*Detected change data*
+++
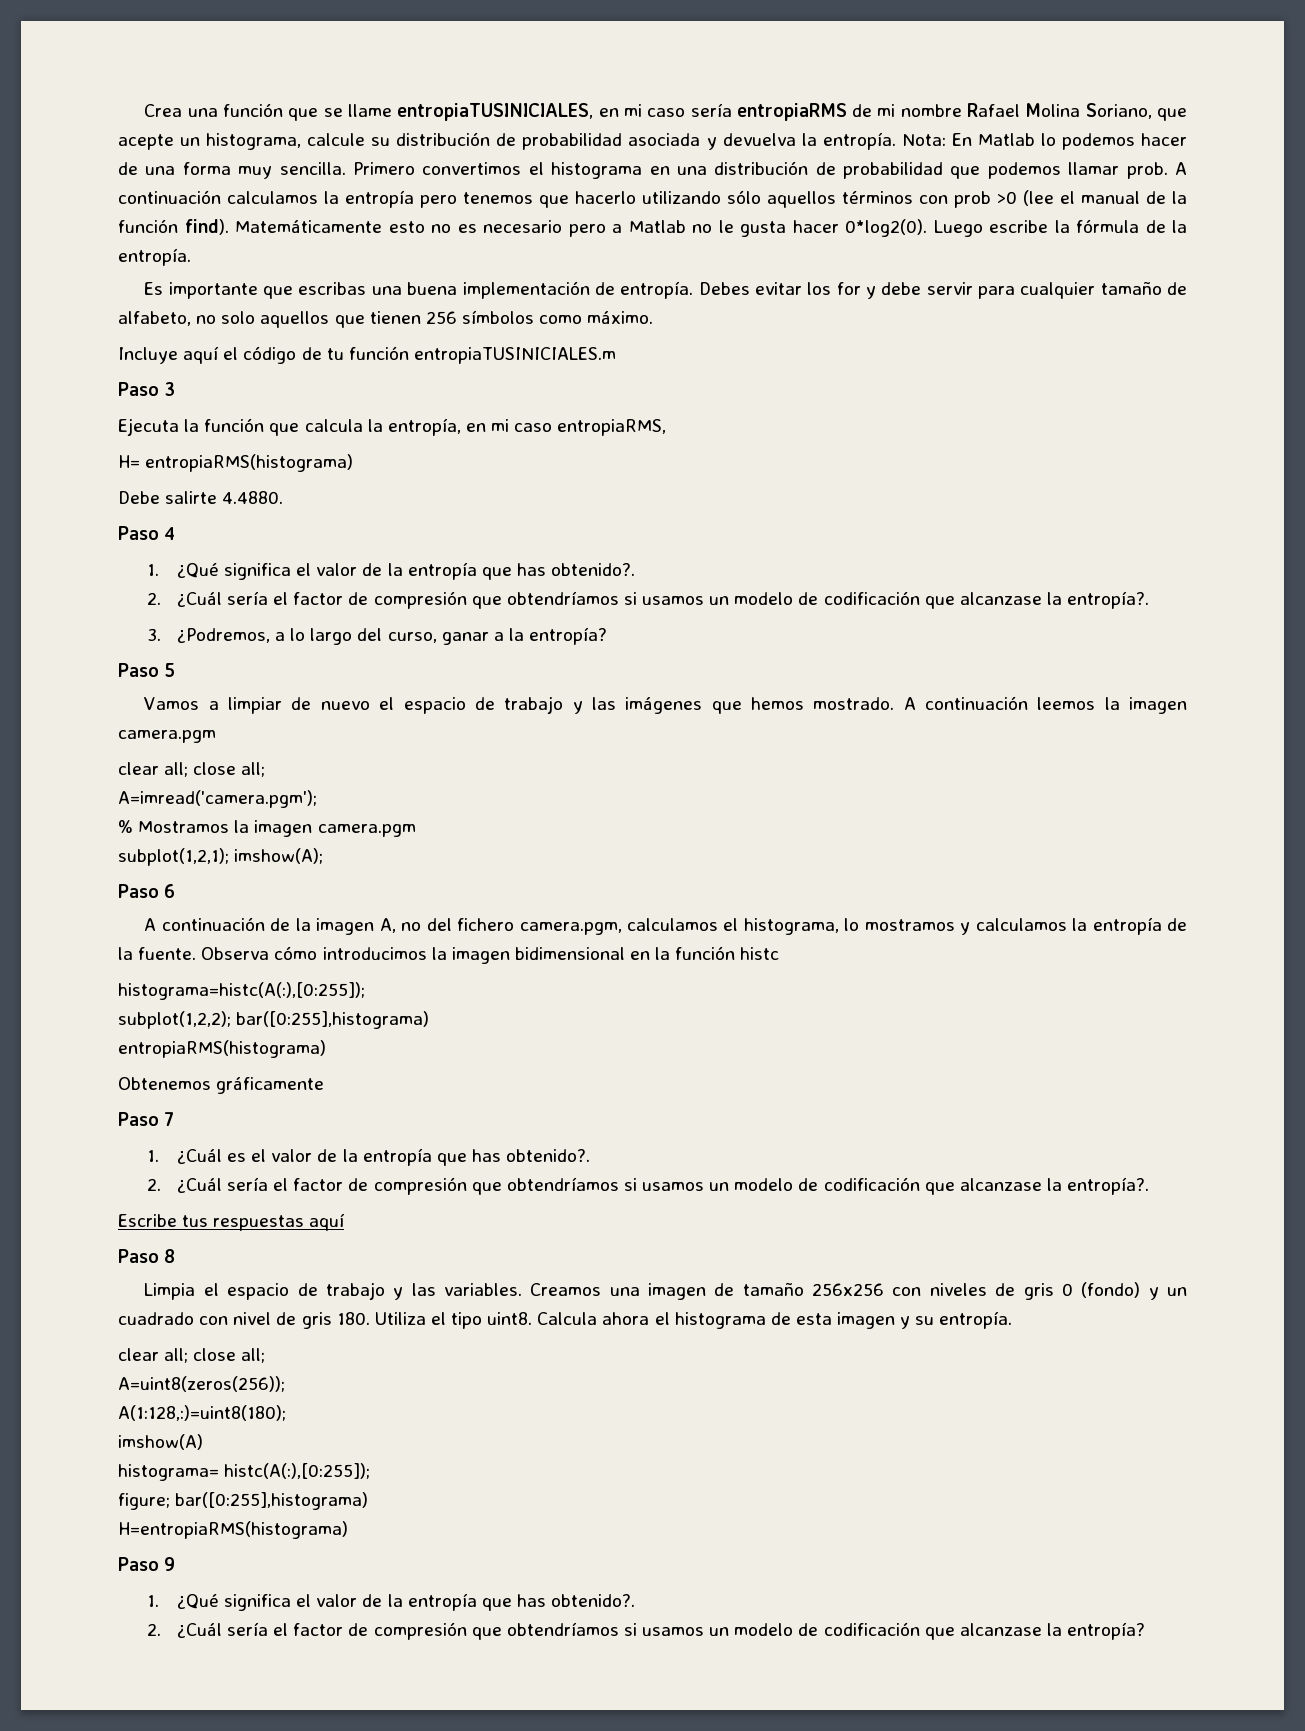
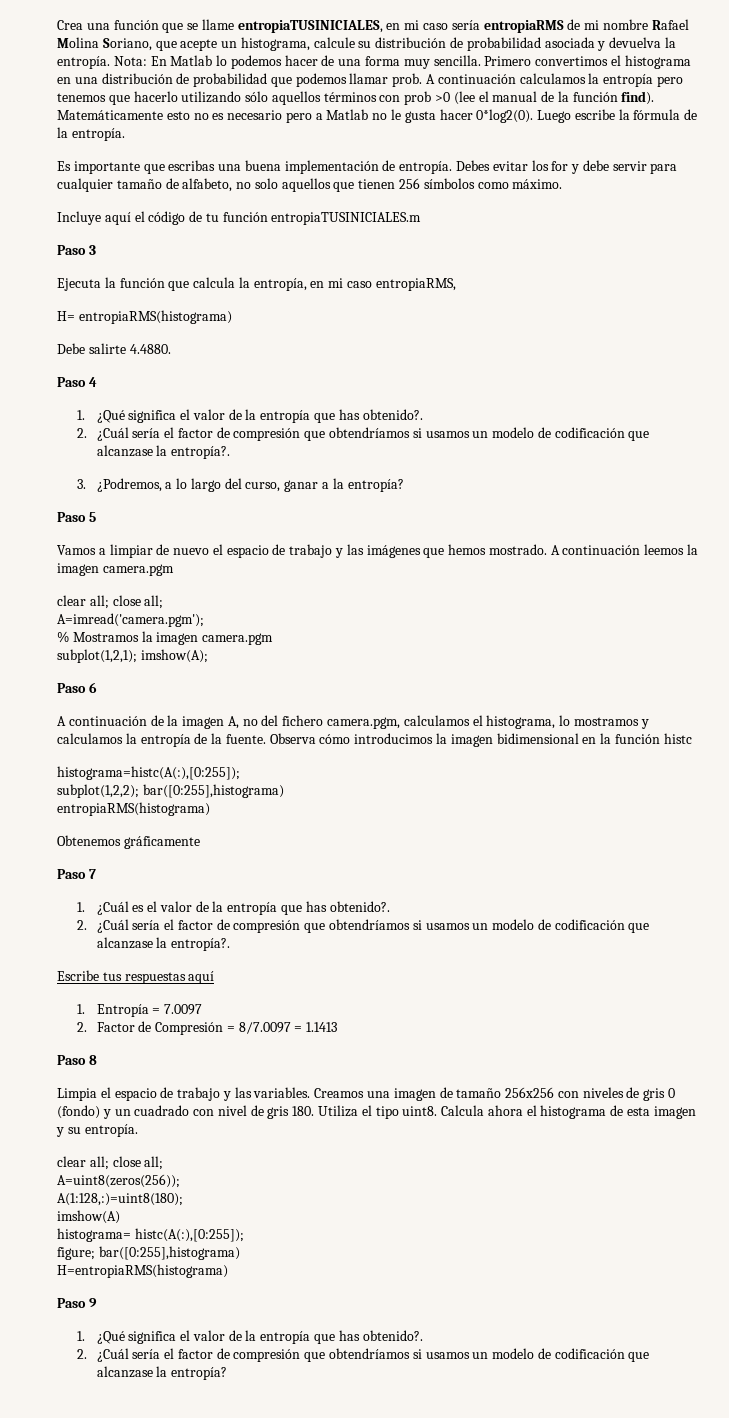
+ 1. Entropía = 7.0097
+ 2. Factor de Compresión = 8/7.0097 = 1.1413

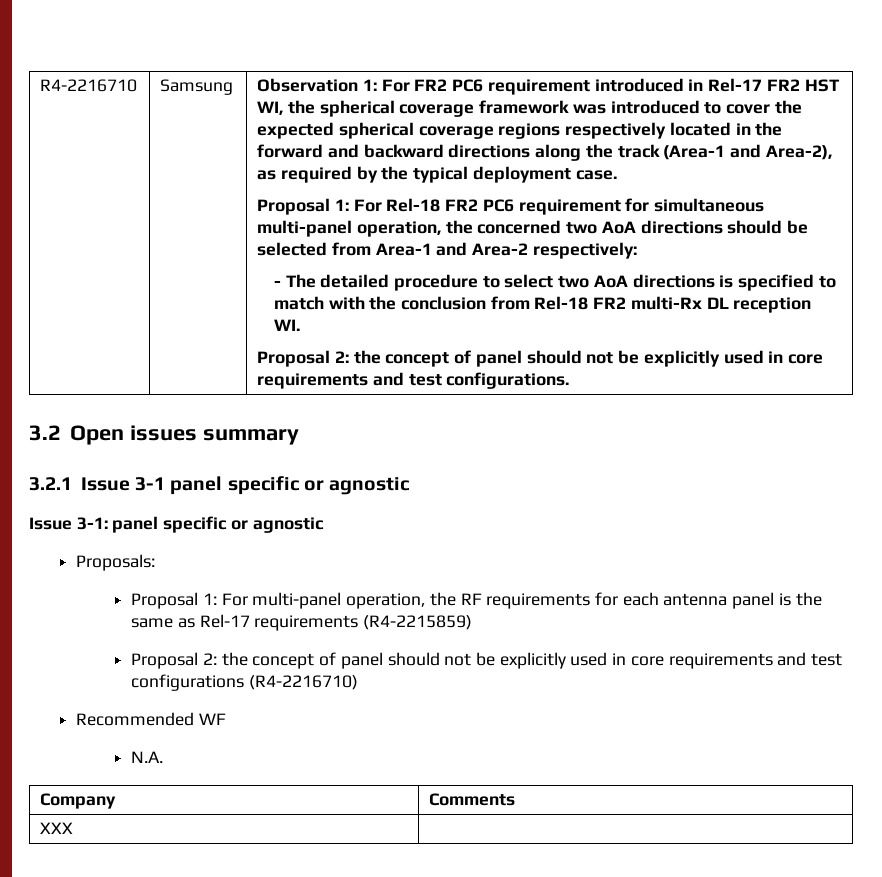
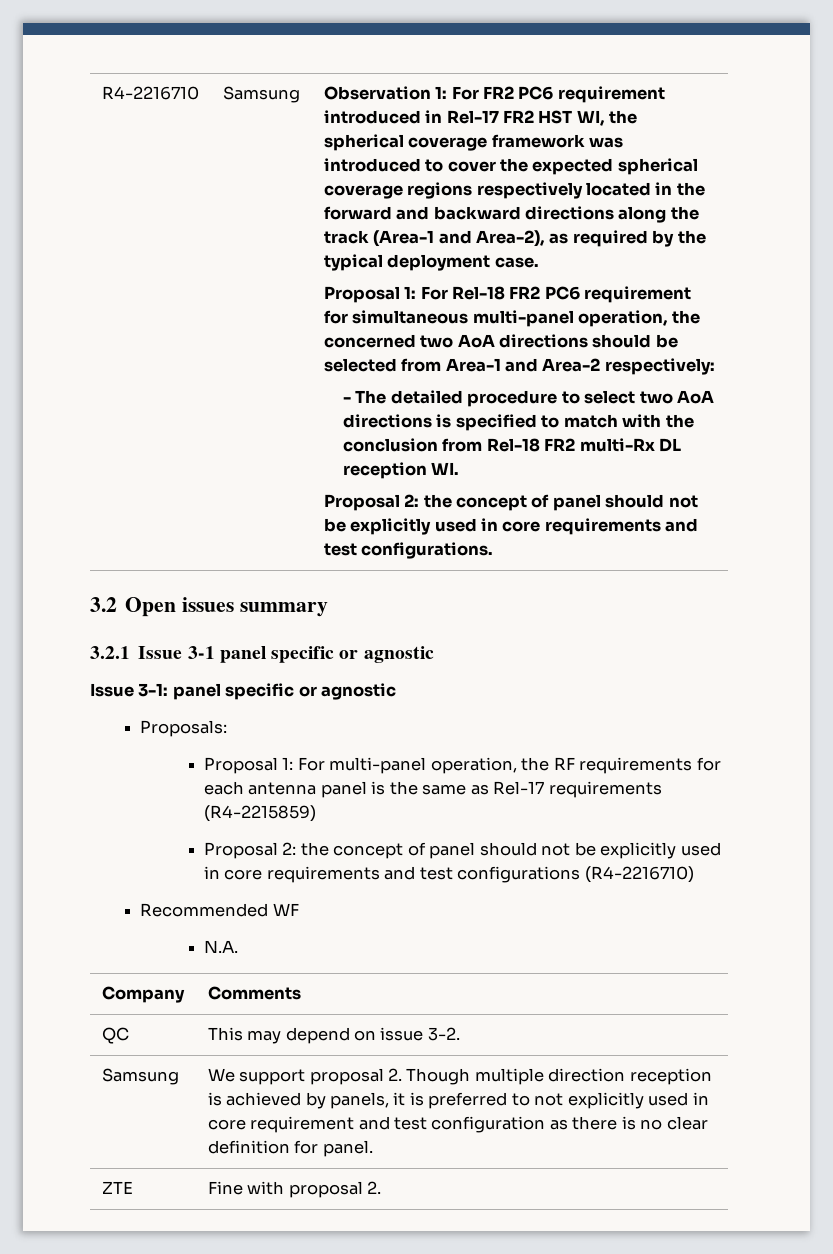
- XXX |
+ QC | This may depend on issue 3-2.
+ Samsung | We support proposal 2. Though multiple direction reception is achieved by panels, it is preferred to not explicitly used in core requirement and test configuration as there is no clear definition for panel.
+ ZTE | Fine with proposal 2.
+++
Write out only what runs from the line holding "definition for panel." through the last line of the records, exactly as shown.

+ Samsung | We support proposal 2. Though multiple direction reception is achieved by panels, it is preferred to not explicitly used in core requirement and test configuration as there is no clear definition for panel.
+ ZTE | Fine with proposal 2.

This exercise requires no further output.